[Start of Attachment]

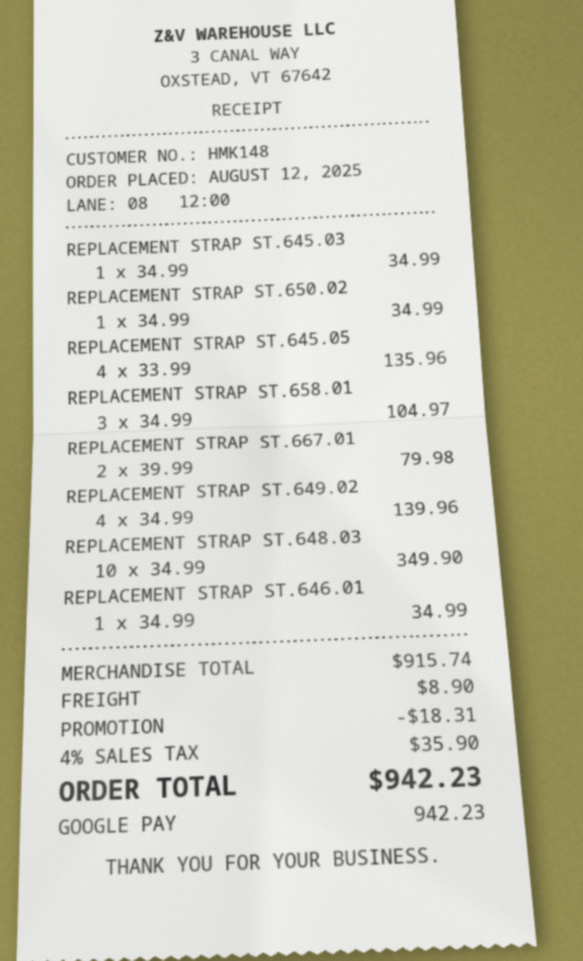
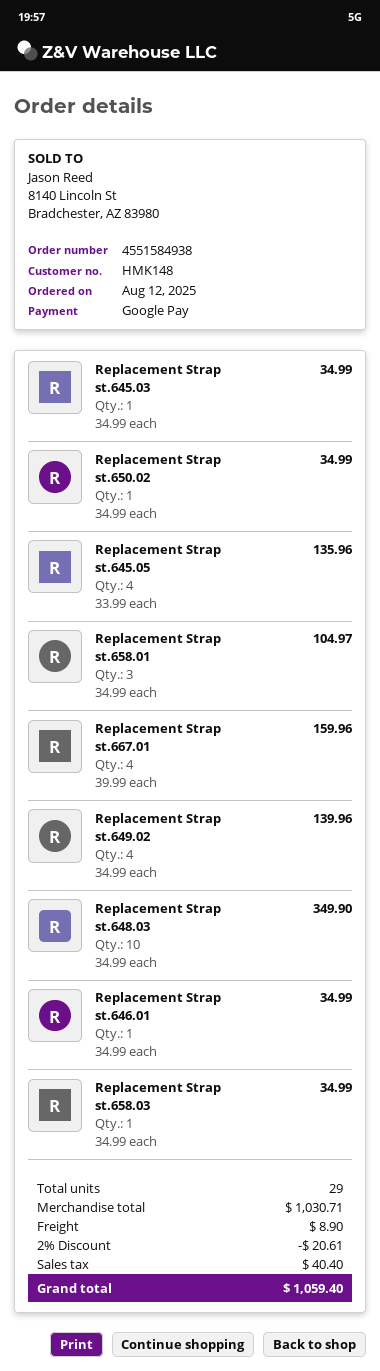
REPLACEMENT STRAP ST.667.01: 2 x 39.99 = 79.98 -> 4 x 39.99 = 159.96
Replacement Strap st.658.03: none -> 1 x 34.99 = 34.99
subtotal: 915.74 -> 1030.71
discount: 18.31 -> 20.61
tax: 35.90 -> 40.40
total: 942.23 -> 1059.40

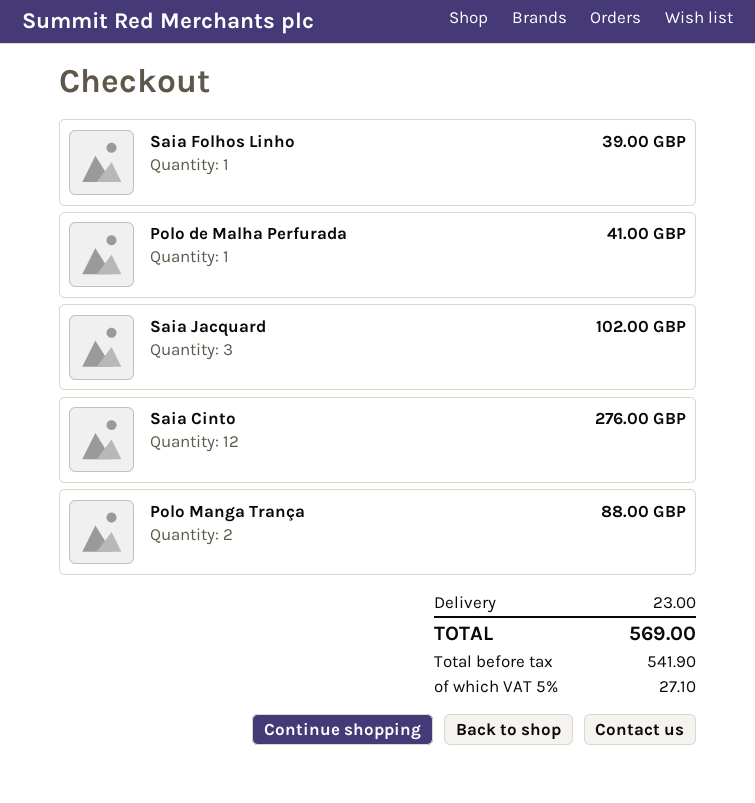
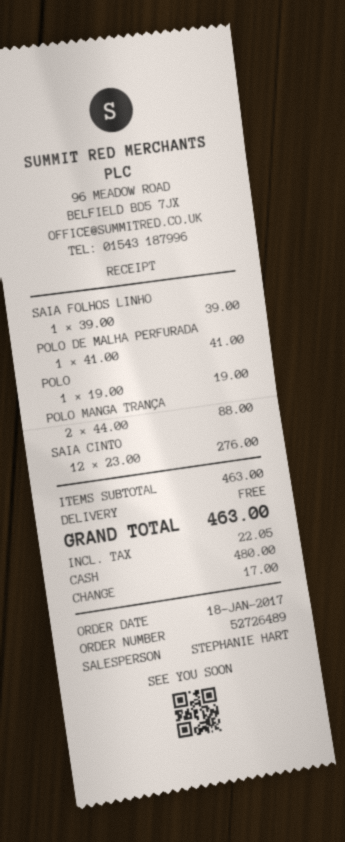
Saia Jacquard: 3 for 102.00 -> none
POLO: none -> 1 for 19.00
shipping: 23.00 -> 0.00
tax: 27.10 -> 22.05
total: 569.00 -> 463.00

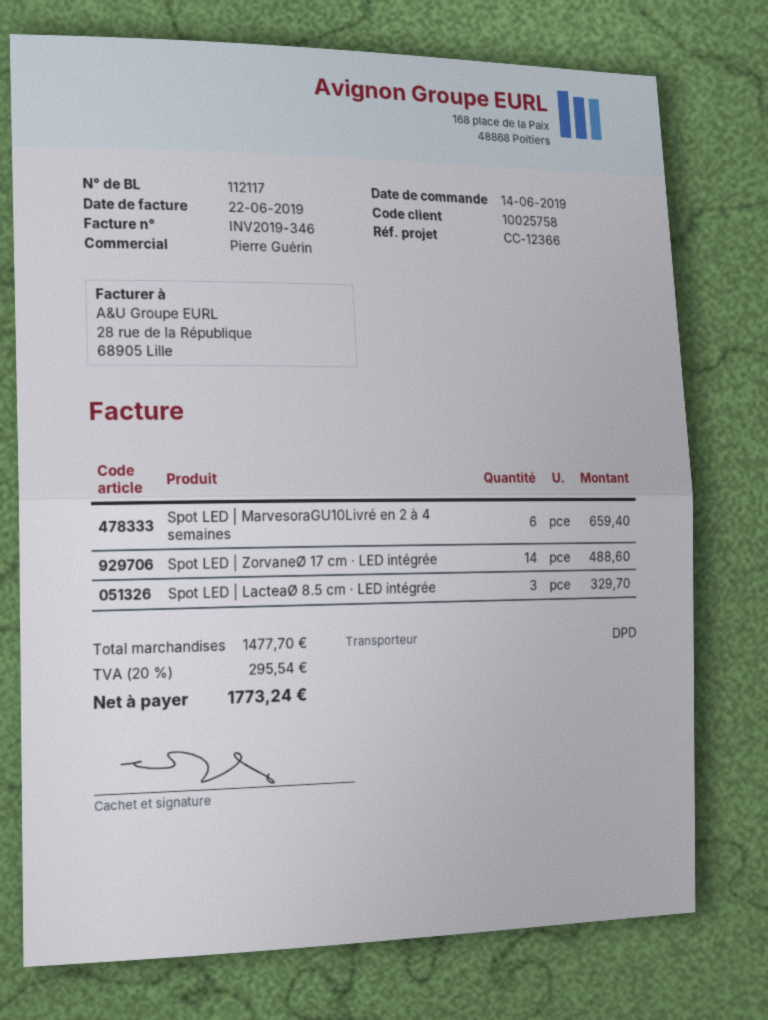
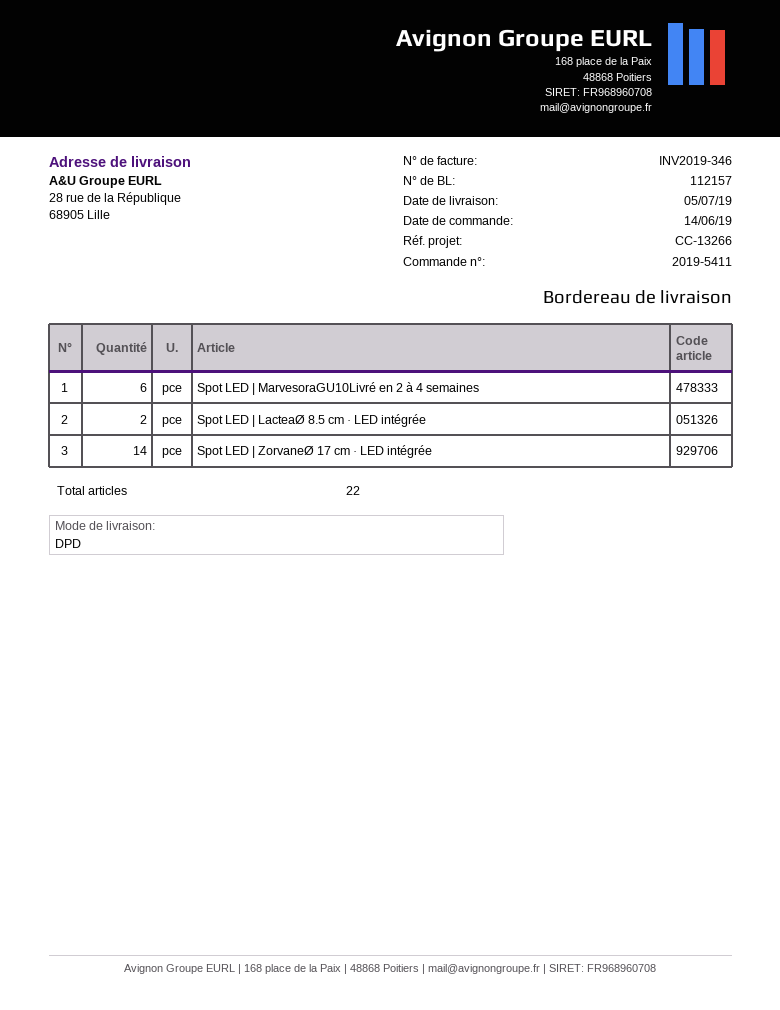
delivery note number: 112117 -> 112157
reference: CC-12366 -> CC-13266
Spot LED | LacteaØ 8.5 cm · LED intégrée: 3 -> 2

[End of Attachment]

Your answer should hold exactly the lines from the one containing "reference: CC-12366 -> CC-13266" through the end of the entries above, and nothing else.

reference: CC-12366 -> CC-13266
Spot LED | LacteaØ 8.5 cm · LED intégrée: 3 -> 2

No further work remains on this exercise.